BW: i hate your questions Ben
slushies reduced core temp in the lab and froze the girls in China as it was cold and wet
BR: inflammation is complex, too much bad, too little bad.

pretty sure the jury is out on who to reduce chronic injuries apart from reduced load.

so I started this by asking what evidence is there that training whilst tired will result in less of an adaptation, presumably through a “reduced training stimulus as measured by performance (e.g. speed). so we are agreeing there isnt any really, and that logically it makes sense, and emperically it matters more for shorter events than longer events. the exception to this is that adequate recovery makes athletes feel better, and this is important.

sums it up?
TC: Pretty much. I think some evidence will be out there – but it will be in bit and pieces. E.g. there will be evidence on the adaptations triggered by sprint training. And evidence on at what intensities certain adaptations are or aren’t triggered.
And then there will be some stuff on periodisation. Doesn’t seem to be so many studies here – more books like Bompa’s (e.g. Bompa, 2009), which has lots of claims, but not much in the way of evidence.
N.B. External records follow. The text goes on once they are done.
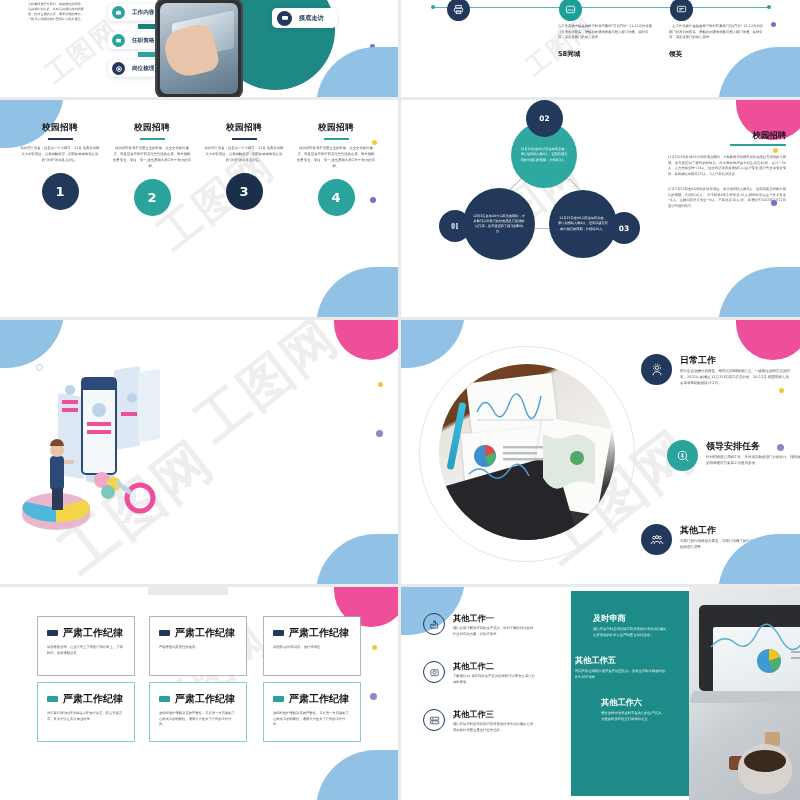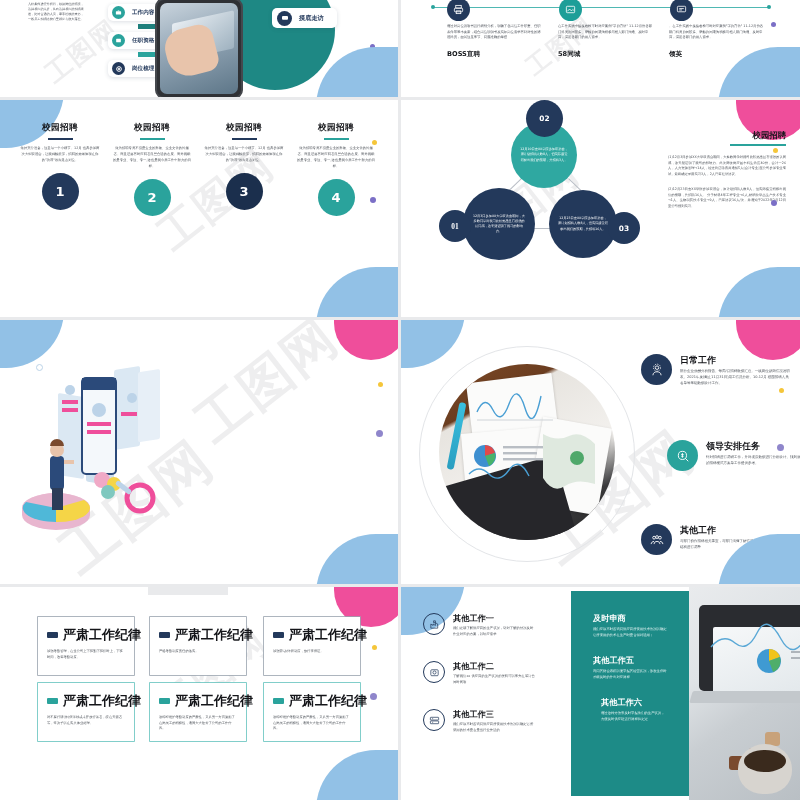"BOSS直聘" div.tcol { html: <div> <div>通过对岗位说明书进行细别分析，明确了各岗位工作职责、任职条件等基本要素，结合岗位说明书及实际岗位需求有针对性的筛选简历，面试注意事节、问题准确的举措</div> <div>BOSS直聘</div> </div> -> none }
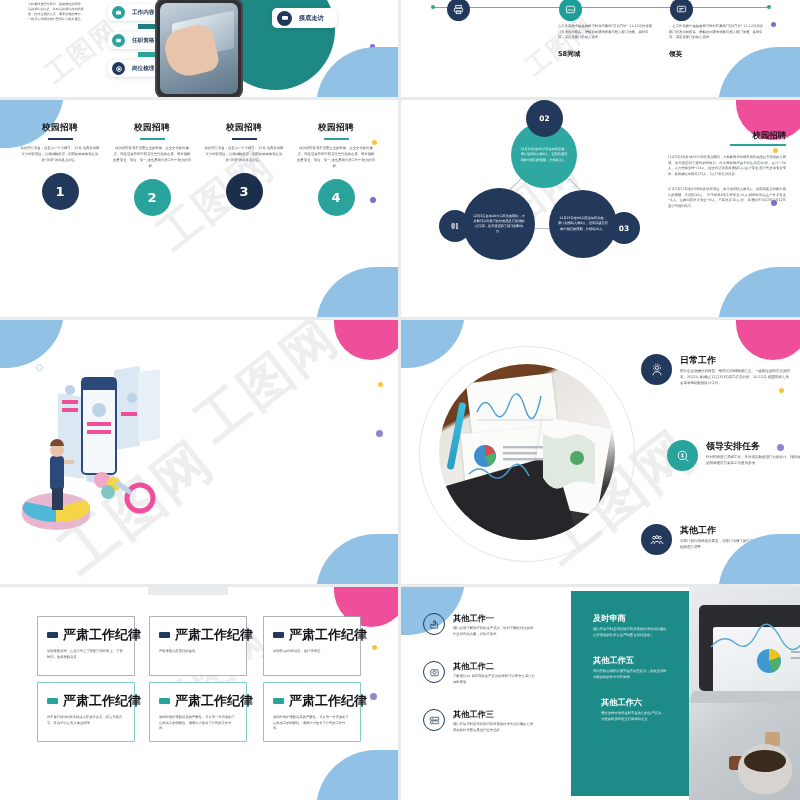"严肃工作纪律" .gcard .tt { font-size: 13px -> 10px }
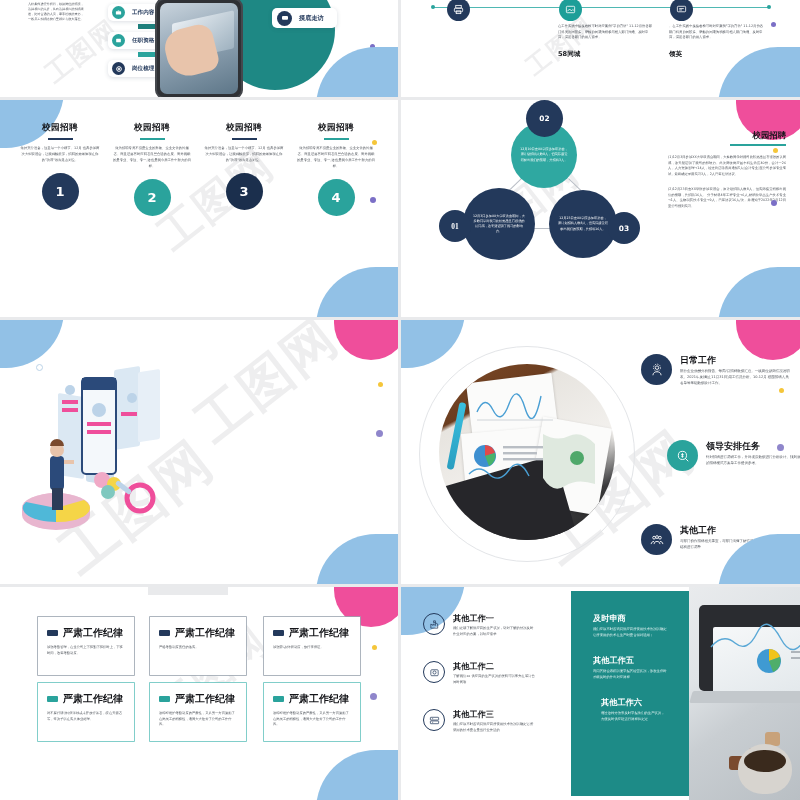"其他工作五" div { padding: 16px 22px 0 22px -> 16px 22px 0 4px }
So really we just concluded there was no evidence. There certainly seems to be a distinct lack of direct evidence, but inferences can probably be made from a range of studies, I have mentioned just two:

  • in highly trained endurance athletes, high intensity training appears to improve performance without changes in cardiovascular parameters (VO2max etc) (Laursen & Jenkins, 2002)
  • although, in relation to the above, high intensity training was shown to boost markers of oxidative metabolism, glycolysis and buffering capacity but with no improvement in performance – in rats (Laursen et al, 2007)

Admittedly since then I have found a couple, although the evidence is never direct. But that will have to wait for another post.